▶ [What the task asks]:
Could you find every line in the records below that contains the word "none" and copy it?

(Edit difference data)
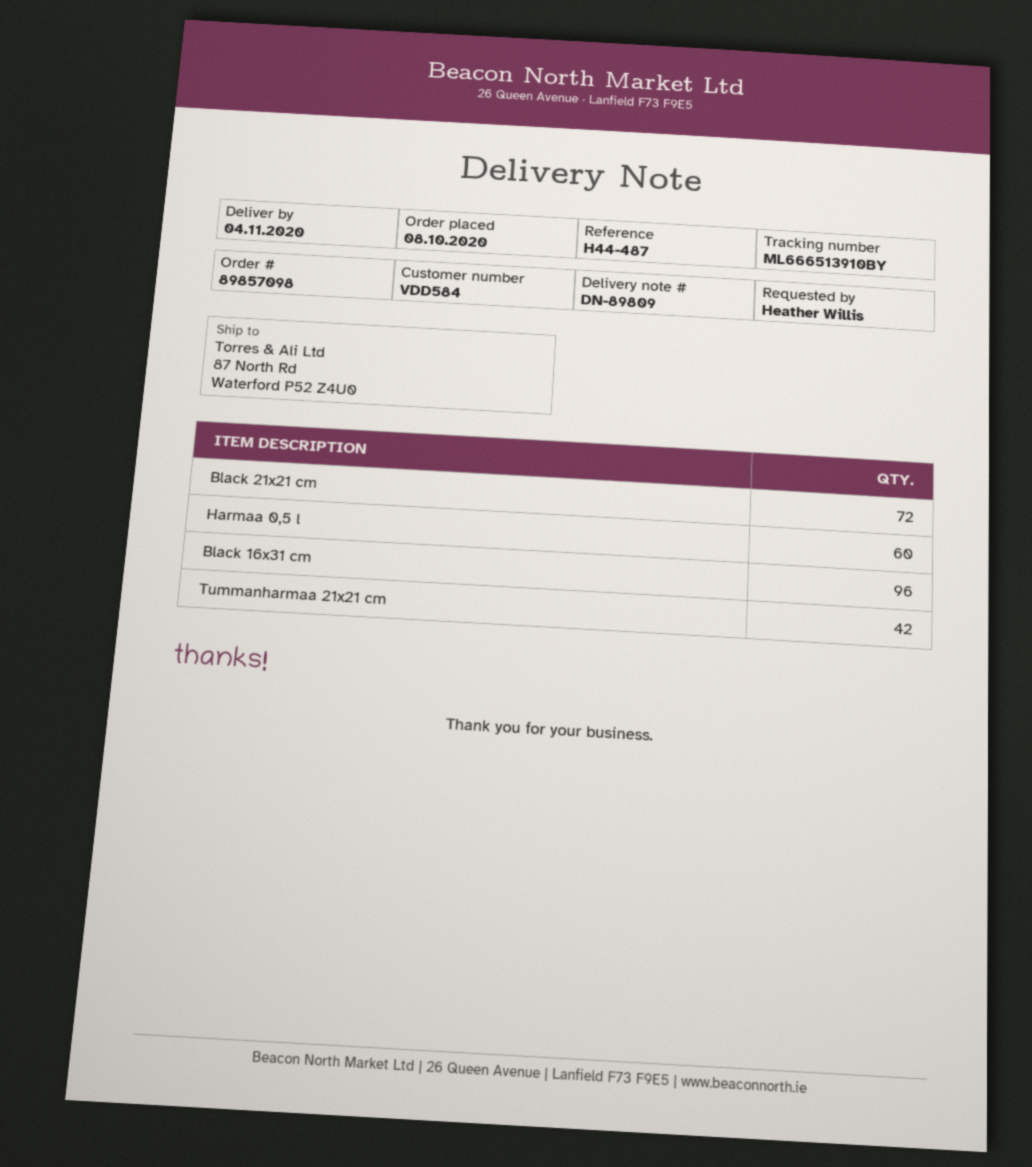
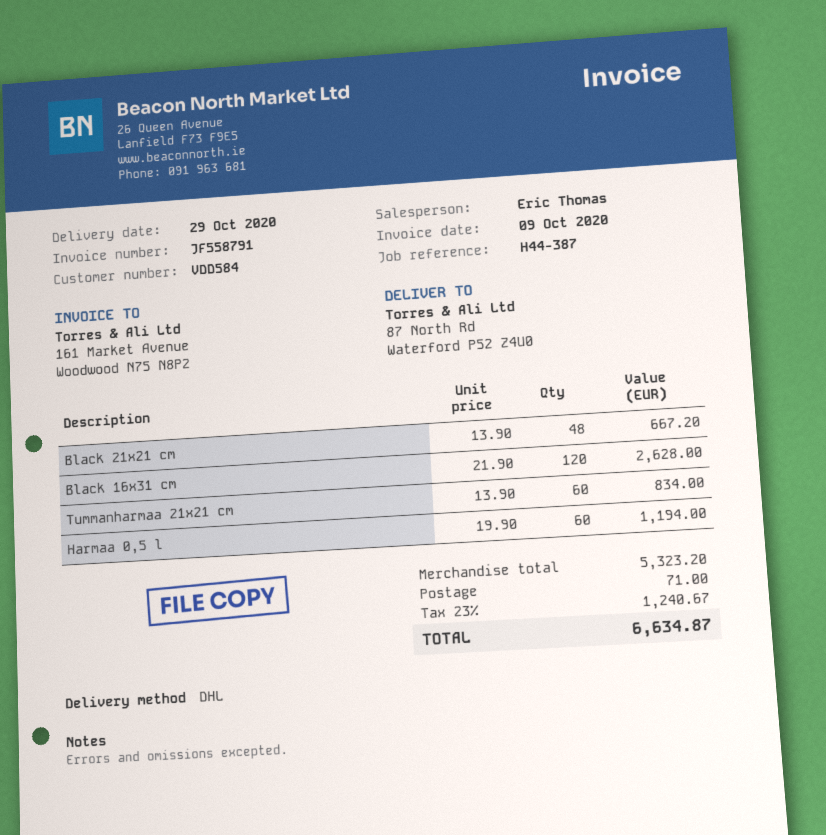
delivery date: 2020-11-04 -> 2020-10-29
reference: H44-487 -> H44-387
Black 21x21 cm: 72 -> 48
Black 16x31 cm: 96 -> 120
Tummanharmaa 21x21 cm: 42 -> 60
...
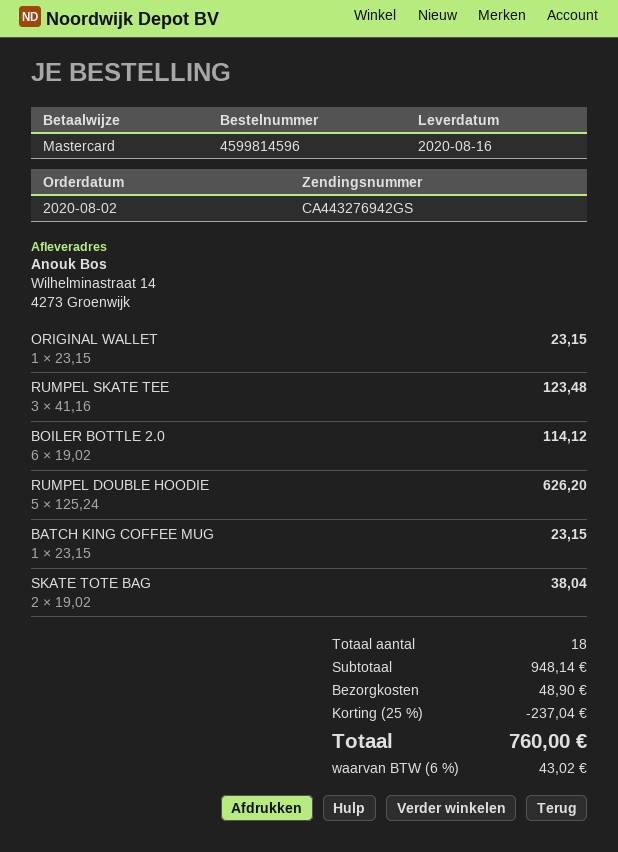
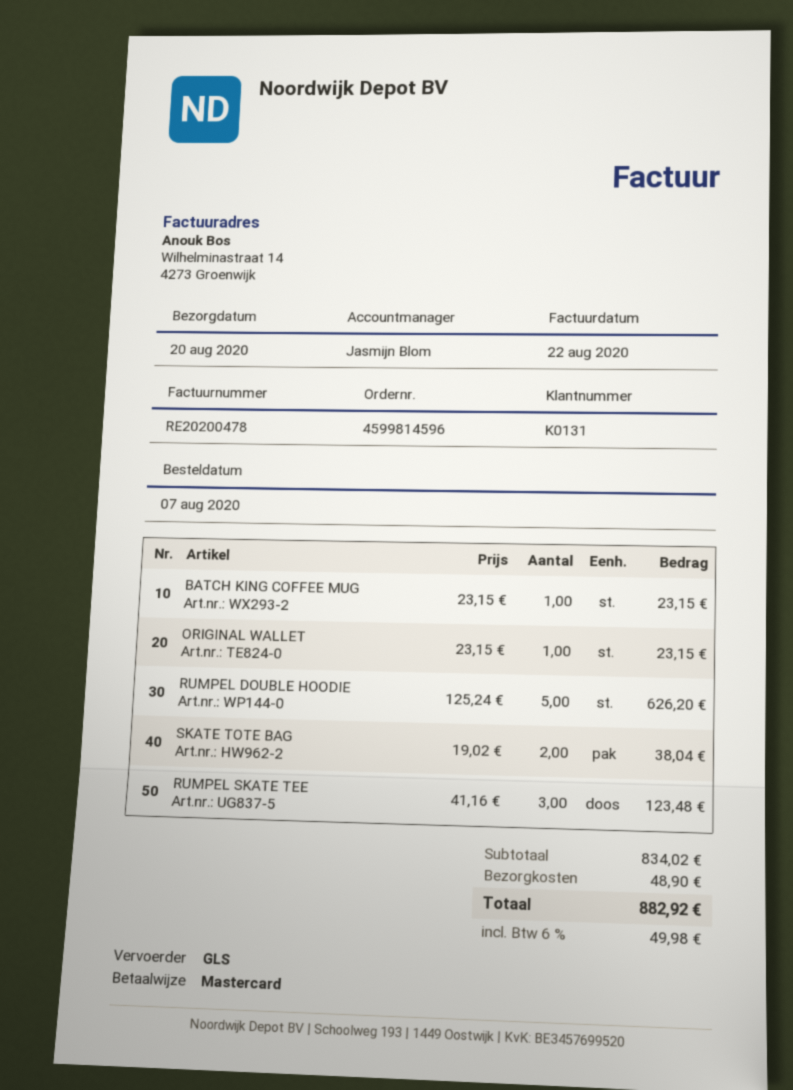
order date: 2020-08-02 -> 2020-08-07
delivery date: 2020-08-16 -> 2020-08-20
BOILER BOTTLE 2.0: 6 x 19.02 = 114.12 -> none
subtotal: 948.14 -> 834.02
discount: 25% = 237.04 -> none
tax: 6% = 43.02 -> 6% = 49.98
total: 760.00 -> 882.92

▶ [Answer section]:
BOILER BOTTLE 2.0: 6 x 19.02 = 114.12 -> none
discount: 25% = 237.04 -> none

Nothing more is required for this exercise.